ACTION: Review proposed SEA extensions, add them to legal spreadsheets

Other Topics

Subjective locations e.g. Home, Work; Inverted locations e.g. Non-EU; AI training

<ghurlbot> Issue 209 [Concept]: `AtX` subjective Location concepts (by coolharsh55)

<ghurlbot> Issue 208 [Concept]: Add Non-X (X = specific location) to represent locations that are not X (by coolharsh55)

<ghurlbot> Issue 82 Provide vocabulary to specify purposes and permissions related to AI training (by scottkellum)

harshPandit: propose we add them to our spreadsheets / live outputs and discuss from there

julianFlake: +1

ACTION: Add concepts from subjective locations, inverted locations, AI training to spreadsheets

Existing data taxonomies

harshPandit: had a brief discussion with Georg about modelling existing data taxonomies e.g. IAB, Google in PD extension as a scope discussion. I have two proposals: 1) directly add them into PD to say we cover those categories; OR 2) do this and also have a 'virtual layer' that shows these are the subset from IAB, Google, etc. so that if someone wants to use that specific subset e.g. to replace their existing uses then they can do so. In all of this, we are very clear and explicit that we are not promoting either the IAB or the Google taxonomy as there are issues with their use in terms of being privacy respecting and in terms of legal compliance as has been known/researched for a while. Instead, we are trying to keep DPV competitive and have an alternative ready for use with systems that want to provide a better way of going about things, and where they can use DPV.

iainHenderson: good idea to do these, we can also go over their limitations and be human-centric e.g. Google taxonomy is 7 levels deep and they stop at things like whiskey or age. We are not enabling the IAB/Google, but rather enabling detailed representations for humans. Google is good for products, but not for services.
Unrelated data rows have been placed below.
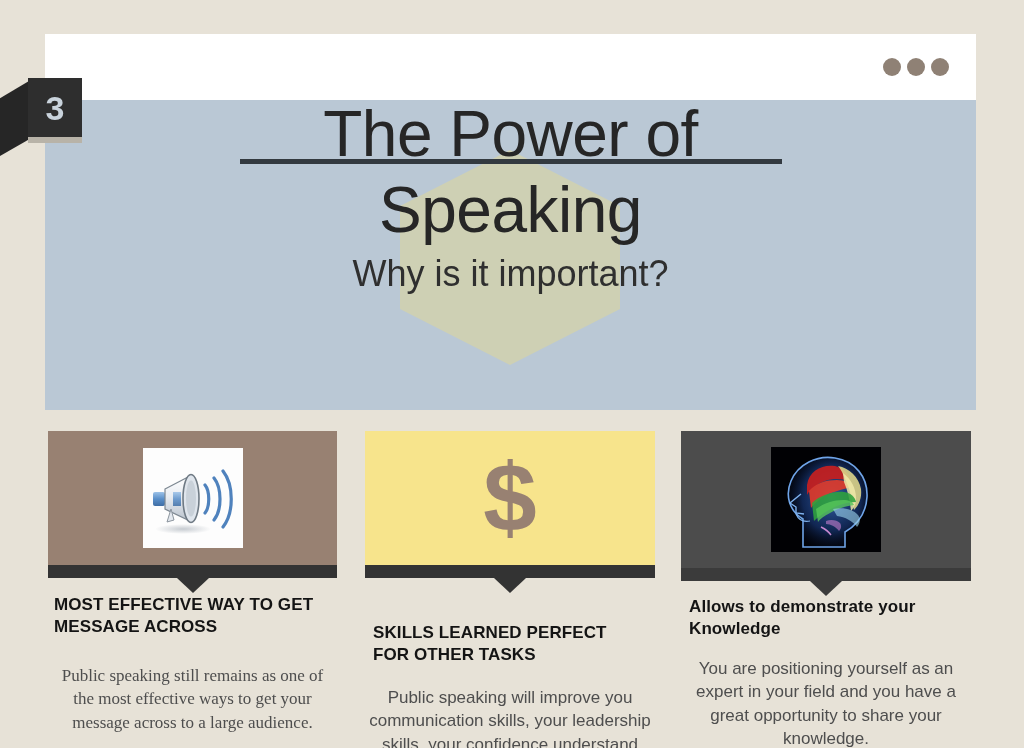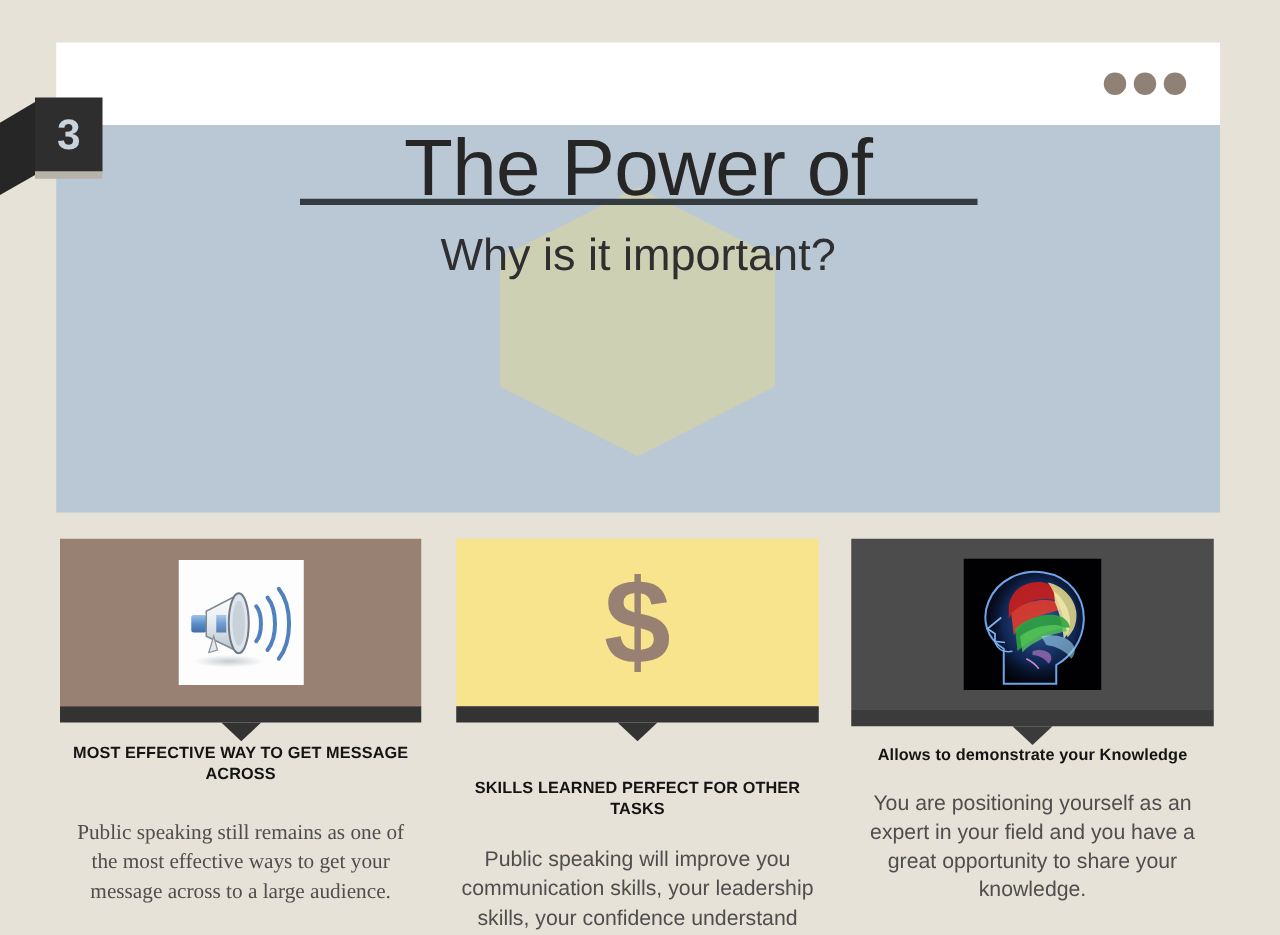--- a/index.html
+++ b/index.html
@@ -108,21 +108,21 @@
     position: absolute;
     left: 195px; top: 59px;
     width: 542px; height: 5px;
     background: #333a40;
     z-index: 3;
   }
   .subtitle {
     color: #2f2f2f;
     font-size: 36px;
     line-height: 1.1;
-    margin-top: 11px;
+    margin-top: 6px;
     text-align: center;
     position: relative;
     z-index: 2;
   }
 
   
   .cards {
     position: absolute;
     left: 0; top: 431px;
     width: 1024px;
@@ -158,25 +158,24 @@
     transform: translateX(-50%);
     width: 0; height: 0;
     border-left: 16px solid transparent;
     border-right: 16px solid transparent;
     border-top: 15px solid #333333;
   }
   .card-3 .card-arrow { border-top-color: #3b3b3b; }
 
   .card-heading {
     margin-top: 18px;
-    font-size: 13px;
+    font-size: 17px;
     font-weight: bold;
     color: #141414;
     line-height: 1.27;
-    text-align: center;
     letter-spacing: 0.1px;
   }
   .card-1 .card-heading { margin-top: 16px; padding: 0 6px; }
   .card-2 .card-heading { margin-top: 44px; padding: 0 8px; }
   .card-3 .card-heading { margin-top: 15px; padding: 0 8px; }
 
   .card-body {
     font-size: 17px;
     color: #4e4e4e;
     line-height: 1.37;
@@ -224,20 +223,21 @@
       <span class="dot"></span>
       <span class="dot"></span>
       <span class="dot"></span>
     </div>
   </div>
 
   <div class="title-panel">
     <div class="hex-watermark"></div>
     <div class="title-stack">
       <div class="title-line first">The Power of</div>
+      <div class="title-line">Speaking</div>
       <div class="subtitle">Why is it important?</div>
     </div>
     <div class="title-underline"></div>
   </div>
 
   <div class="ribbon">
     <div class="ribbon-fold"></div>
     <div class="ribbon-shadow"></div>
     <div class="ribbon-box">
       <span class="ribbon-num">3</span>

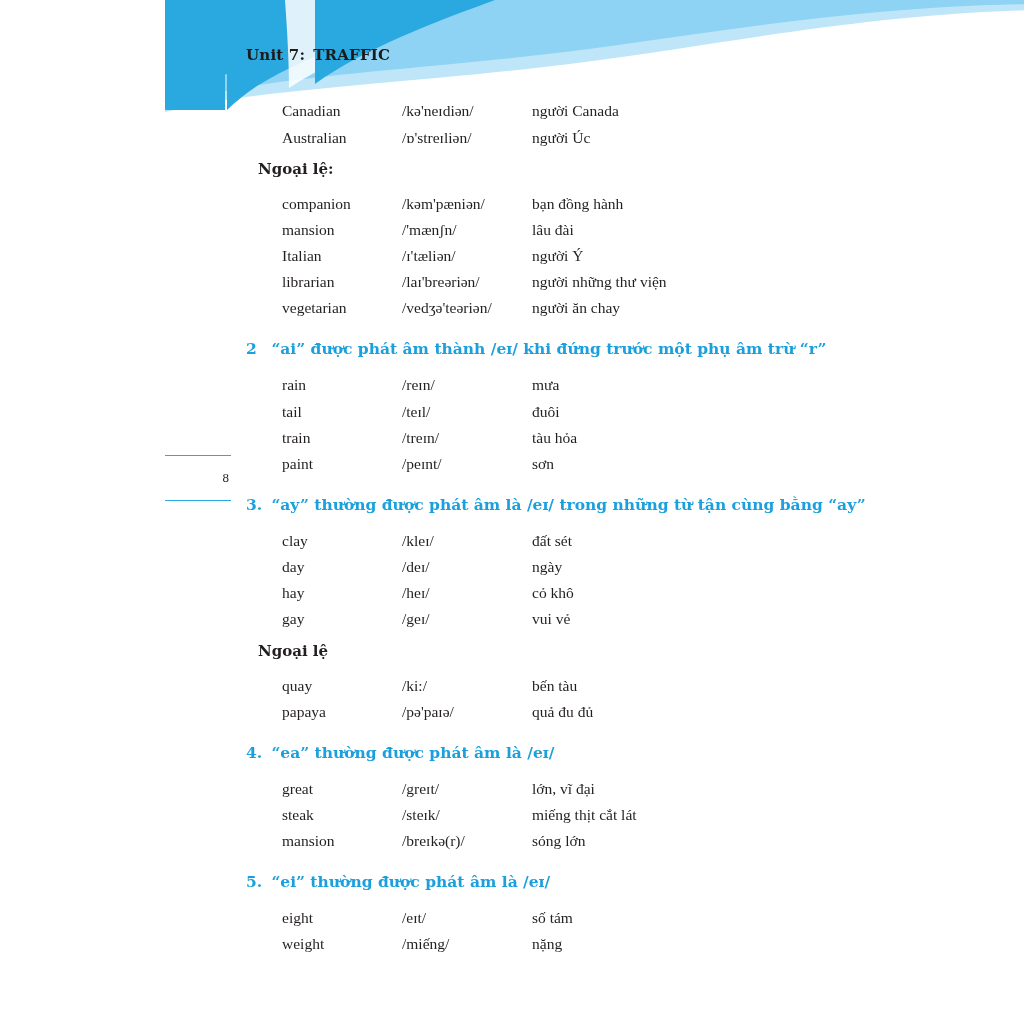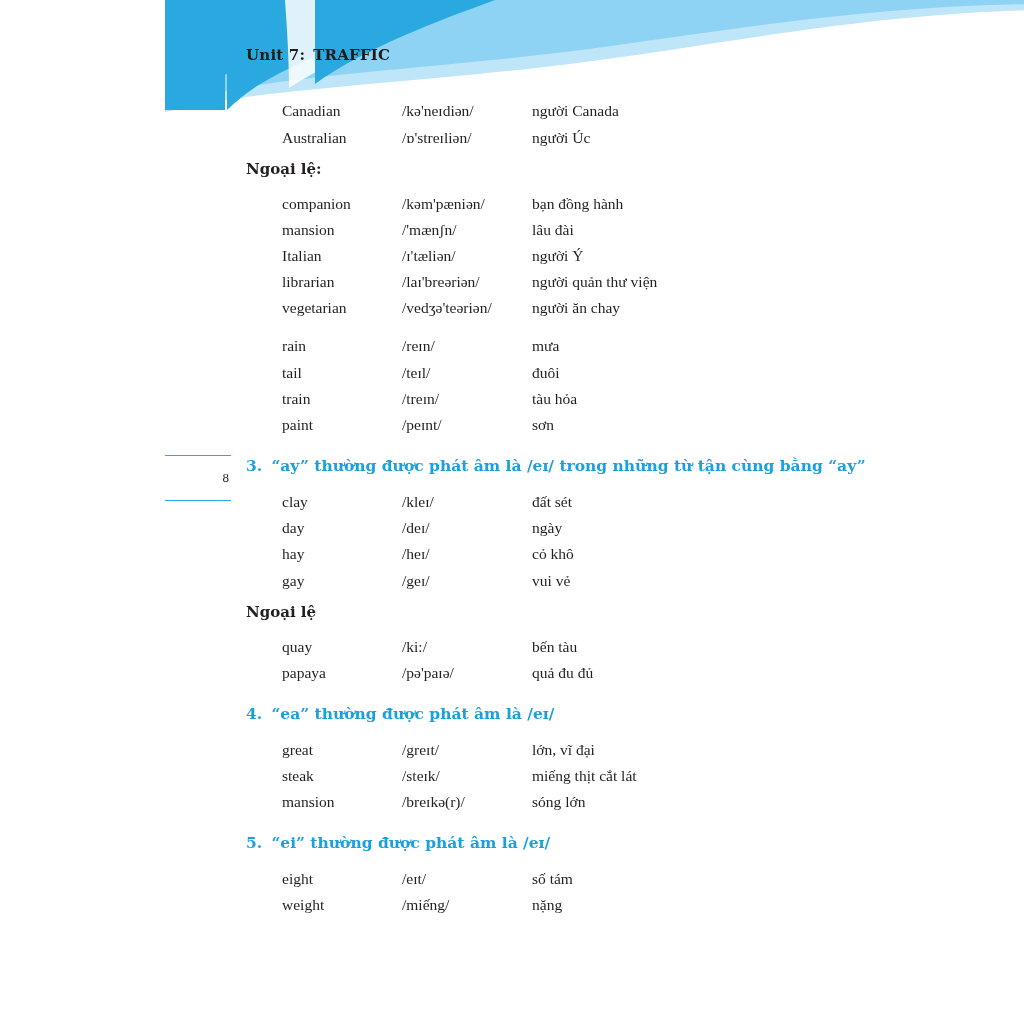--- a/index.html
+++ b/index.html
@@ -90,21 +90,21 @@
   .section-heading .marker {
     display: inline-block;
     min-width: 20px;
   }
 
   .note-heading {
     font-family: "DejaVu Serif", serif;
     font-weight: bold;
     font-size: 15px;
     color: #231f20;
-    margin: 10px 0 2px 0;
+    margin: 10px 0 2px 12px;
   }
 
   table.wordlist {
     border-collapse: collapse;
     margin: 12px 0 0 36px;
     font-size: 15.5px;
   }
   table.wordlist td {
     padding: 3.4px 0;
     vertical-align: top;
@@ -172,29 +172,30 @@
             <td class="col-mean">lâu đài</td>
           </tr>
           <tr>
             <td class="col-word">Italian</td>
             <td class="col-ipa">/ɪ'tæliən/</td>
             <td class="col-mean">người Ý</td>
           </tr>
           <tr>
             <td class="col-word">librarian</td>
             <td class="col-ipa">/laɪ'breəriən/</td>
-            <td class="col-mean">người quản thư viện</td>
+            <td class="col-mean">người những thư viện</td>
           </tr>
           <tr>
             <td class="col-word">vegetarian</td>
             <td class="col-ipa">/vedʒə'teəriən/</td>
             <td class="col-mean">người ăn chay</td>
           </tr>
         </tbody>
       </table>
+      <div class="section-heading"><span class="marker">2</span><span> “ai” được phát âm thành /eɪ/ khi đứng trước một phụ âm trừ “r”</span></div>
       <table class="wordlist">
         <tbody>
           <tr>
             <td class="col-word">rain</td>
             <td class="col-ipa">/reɪn/</td>
             <td class="col-mean">mưa</td>
           </tr>
           <tr>
             <td class="col-word">tail</td>
             <td class="col-ipa">/teɪl/</td>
So when we go in this direction, we will see gaps, which will need to be plugged from the human perspective.

to be discussed further when relevant members are present

Next Meeting

The next meeting will be on MAR-20 Thursday 13:30WET/14:30CET

Agenda will be continuing discussion on topics started under v2.2 and any other updates that come up.

Summary of action items

  1. Harsh to share drafts for Datasheet/Model Cards
  2. Move w3c wiki and the docs in code repo to Github repo
  3. Iain and Harsh to share proposal and examples for simplifying purposes for P7012
  4. Review proposed SEA extensions, add them to legal spreadsheets
  5. Add concepts from subjective locations, inverted locations, AI training to spreadsheets
Minutes manually created (not a transcript), formatted by scribe.perl version 217 (Fri Apr 7 17:23:01 2023 UTC).